パー5でいかにスコアを伸ばすかがカギ
今季米女子ツアーを制し、現在米女子ツアーで賞金ランキング2位と勢いに乗っている畑岡奈紗を含め、7人の日本人が出場している全英リコー女子オープンの初日を終え、比嘉真美子が6アンダーで首位に1打差の単独2位で最高にいいスタートを切った。
4日間ある長い戦いの中、まだ初日を終えただけなので気が早いかもしれないが、1977年に全米女子プロを制した樋口久子(現LPGA顧問)以来、41年ぶりのメジャー制覇は比嘉真美子によって成し遂げられるのか、非常に注目される。

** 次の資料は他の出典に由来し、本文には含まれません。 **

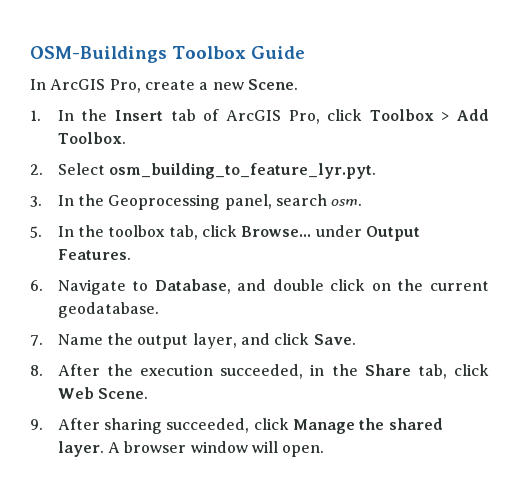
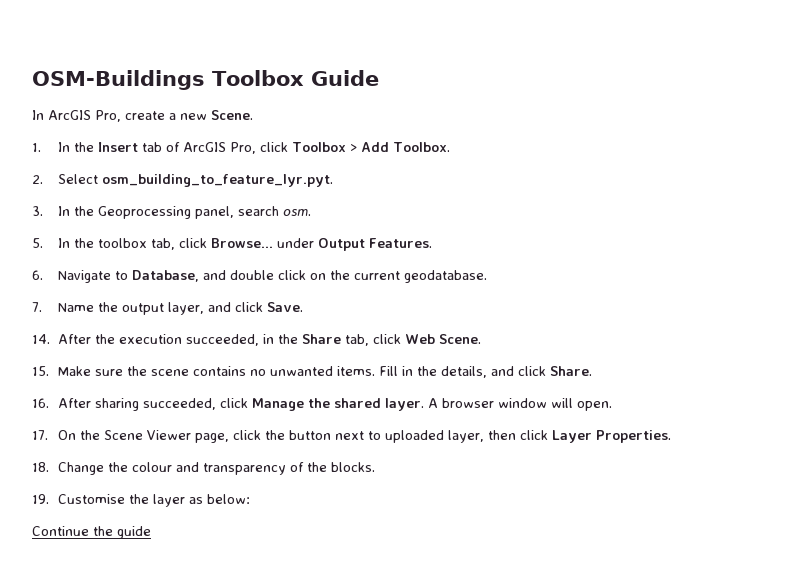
[30,365,43,376] 8. -> [32,334,50,344] 14.
[30,419,43,430] 9. -> [32,366,592,378] [32,398,49,408] 15. Make sure the scene contains no unwanted items. Fill in the details, and click Share. // 16.
(325, 451) none -> [32,430,671,443] [32,462,375,475] [32,494,250,507] [32,526,151,539] // 17. On the Scene Viewer page, click the button next to uploaded layer, then click Layer Properties. // 18. Change the colour and transparency of the blocks. // 19. Customise the layer as below: // Continue the guide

比嘉の初日のスタッツを見てみる。7バーディー1ボギーで、フェアウェイキープ率は78%、パーオン率は83%とかなりの高水準だ。4つあるパー5のスコアは2バーディー、ノーボギーで2アンダーだ。まずまずの水準と言える。
6585ヤード、パー72で4日間と日本の平均的ツアーに比べたらやや長く、プレー日数も多い。4日間のトーナメントの中でもっとも重要となってくるのがパー5でのパフォーマンスだ。
ゴルフというスポーツの中で、唯一バーディの計算が安定してできるのはパー5だけ。2オン2パット、もしくは3打目を短い距離(自分の得意な距離)で勝負できるチャンスがパー3、パー4に比べ圧倒的に多いのがその理由である。

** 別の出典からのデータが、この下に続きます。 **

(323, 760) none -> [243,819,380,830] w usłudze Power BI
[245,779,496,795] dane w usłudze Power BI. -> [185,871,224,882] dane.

4日間のトーナメントでの鍵は、パー5でいかにしっかりとスコアを伸ばすが本当に重要になってくる。比嘉選手は初日パー5で2アンダーと悪くない。パー5で4日間平均50%以上バーディを続けられれば、優勝のチャンスはかなり広がるだろう。
この観点からすると5アンダーで3位タイのパク・ソンヒョンが非常に怖い存在だ。初日4つのパー5すべてでバーディをとっている。取るべくしてバーディを取れているということだ。彼女は今大会初日平均飛距離も比嘉より23ヤードも飛ばしており、有利なのは間違いない。

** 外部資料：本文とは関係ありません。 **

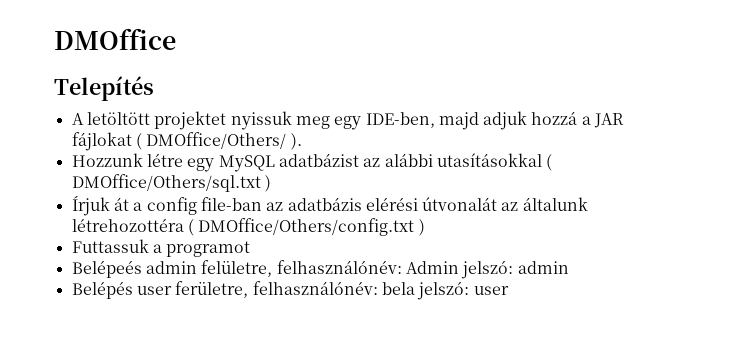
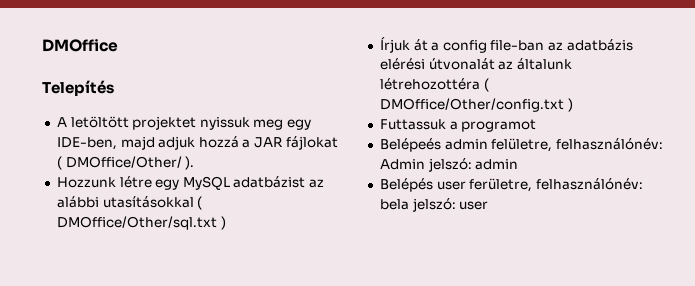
[146,132,287,149] DMOffice/Others/ -> [65,156,182,168] DMOffice/Other/
[71,174,261,192] DMOffice/Others/sql.txt -> [56,216,217,230] DMOffice/Other/sql.txt
[198,218,415,236] DMOffice/Others/config.txt -> [379,98,564,112] DMOffice/Other/config.txt

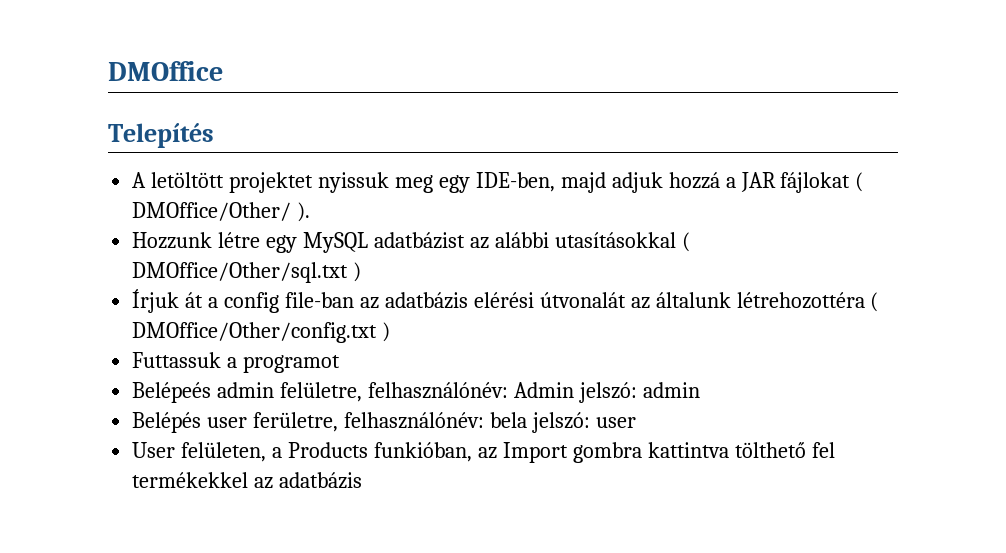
(489, 205) none -> [132,442,835,463] [132,472,363,489] // User felületen, a Products funkióban, az Import gombra kattintva tölthető fel termékekkel az adatbázis

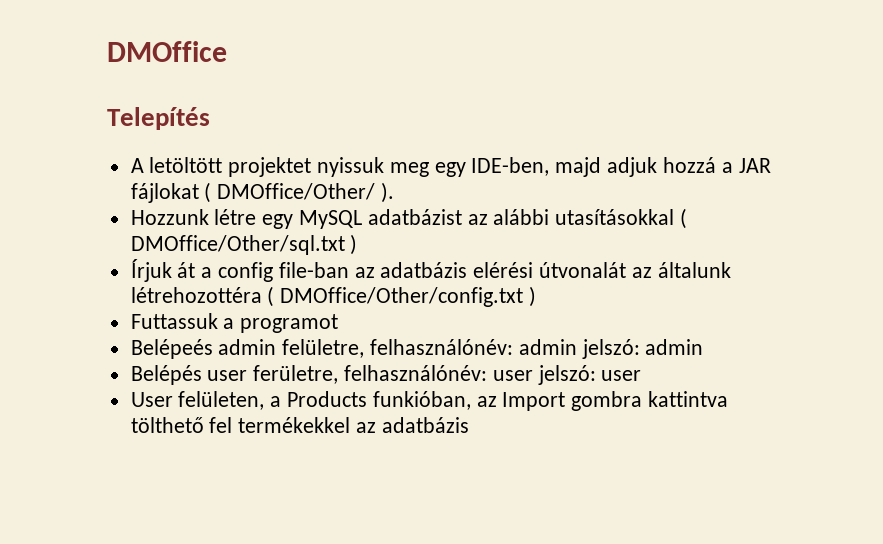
[513,382,574,398] Admin -> [518,339,577,355] admin
[489,412,527,428] bela -> [492,370,533,381] user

比嘉選手の今年の日本ツアーでのパー5での平均スコアは4.69で奇しくも米ツアーにおけるパク・ソンヒョンと一緒だ。ただ、米ツアーのほうがコースの飛距離が長いなかの平均なので、単純に同じとは言えず、パク・ソンヒョンに軍配が上がるだろう。
パー3、パー4でのとにかく大事なことは、パットを入れることでもフェアウェイをとらえることでもない。とにかく安全にパーオンを続けることだ。そして我慢強くパターが入るのを待つ。安定したスコアを出すのに大切なこと、それは一か八かを決めることではない。再現性の高いことをやり続けることだ。一か八かが許される瞬間は優勝争いが絡んだ、最終日の上がり3ホールぐらいだろう。
日本人選手の活躍のおかげでよりみどころ満載になった全英リコー女子オープン。ぜひ、パー5の攻め方、パフォーマンスにも注目して観戦してみてはいかがだろうか。